Hier ein Screenshot aus dem besagten Video:

Das Video von Dr. Helmut Traindl
Das Video von Dr. Helmut Traindl

In dem Video steckt sich eine junge Dame den Schlauch eines CO2-Messgerätes direkt unter die Schutzmaske, gleich darauf schnellt der Wert auf bis zu 5 Prozent hoch – ein für Menschen schädlicher Wert.

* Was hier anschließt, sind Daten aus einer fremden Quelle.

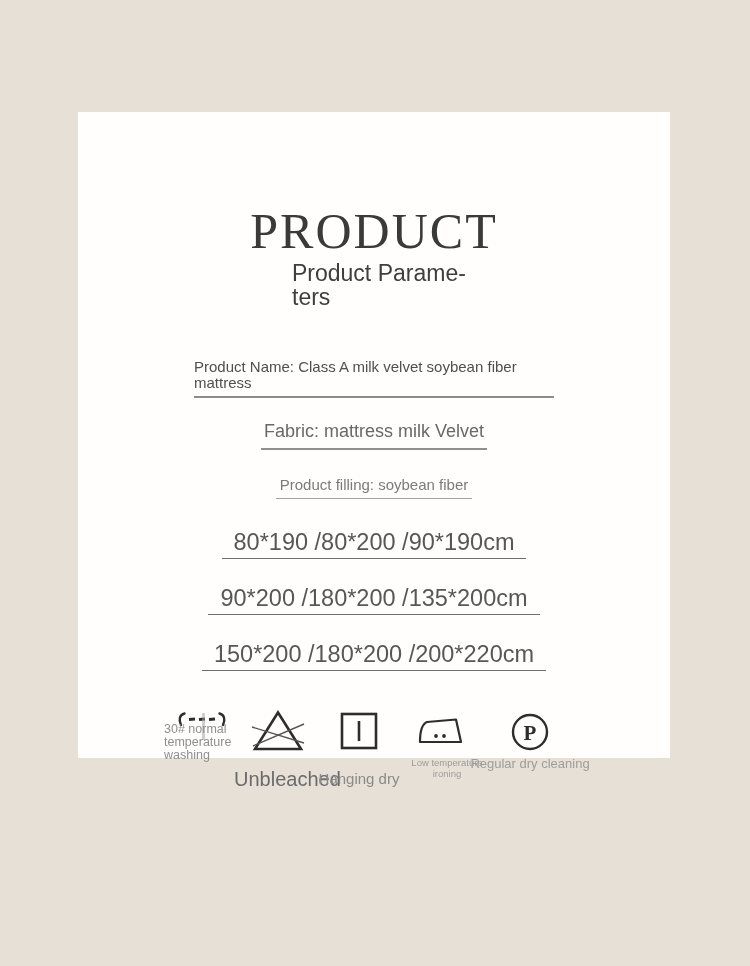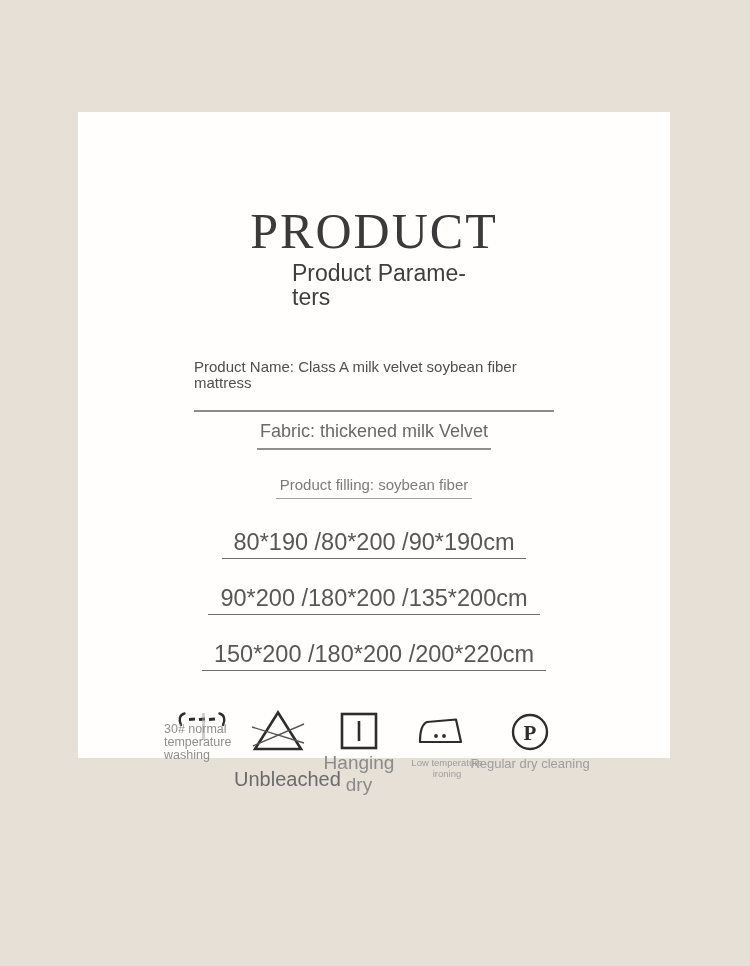"Product Name: Class A milk" .spec-name { padding-bottom: 19px -> 5px }
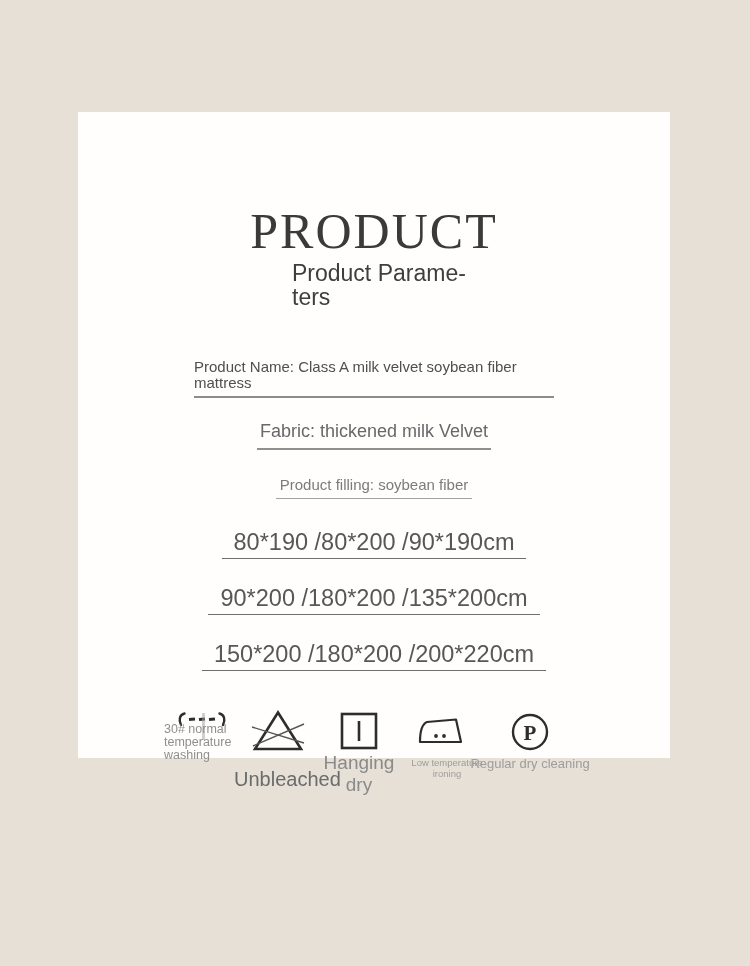"Fabric: thickened milk Velvet" span.u { text: thickened -> mattress }
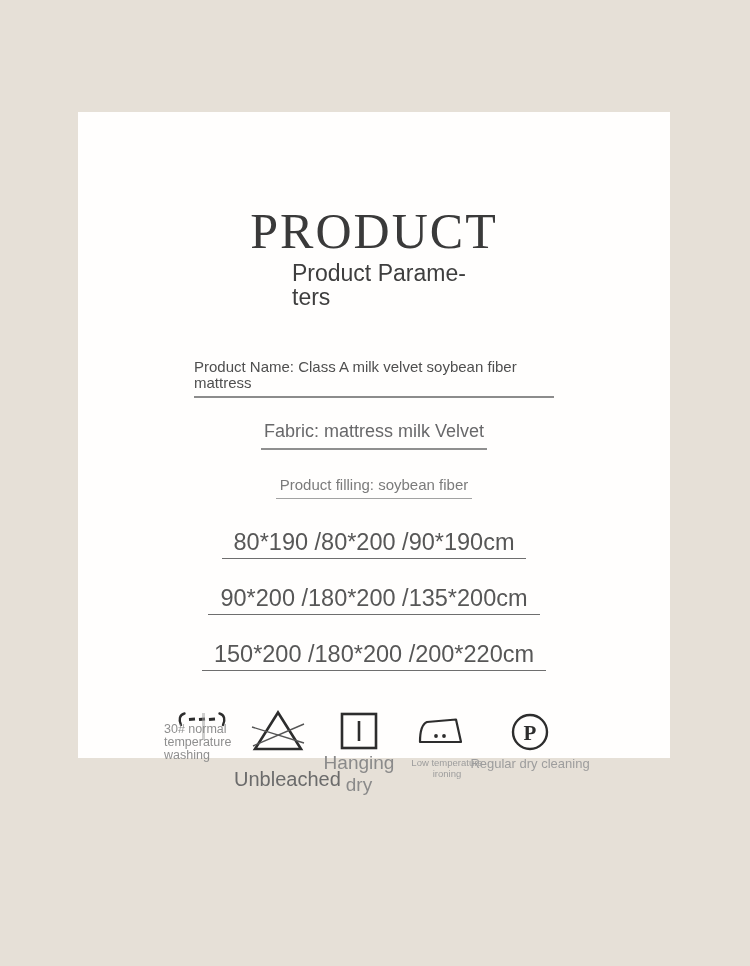"Hanging dry" .hanging-label { font-size: 19px -> 15px; margin-top: 2px -> 20px }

Diese Art von Messung hat allerdings einige, deutliche Fehler!

Zum Einen misst das Gerät, wenn es sich quasi direkt vor dem Mund befindet, zum großen Teil die ausgeatmete Luft, welche vollkommen normal einen CO2-Prozentgehalt von durchschnittlich 4 Prozent hat.

Zum Anderen misst das Gerät nicht, wie hoch der CO2-Gehalt der Luft ist, die auch wieder eingeatmet wird – eine Schutzmaske ist schließlich kein hermetisch abgeriegeltes Gehäuse.

So erklärt Professor Uwe Pliquett vom Institut für Bioprozess- und Analysenmesstechnik der dpa, dass das sogenannte Totvolumen unter der Maske, also die Menge an Luft, die nicht ausgetauscht wird, wesentlich sei.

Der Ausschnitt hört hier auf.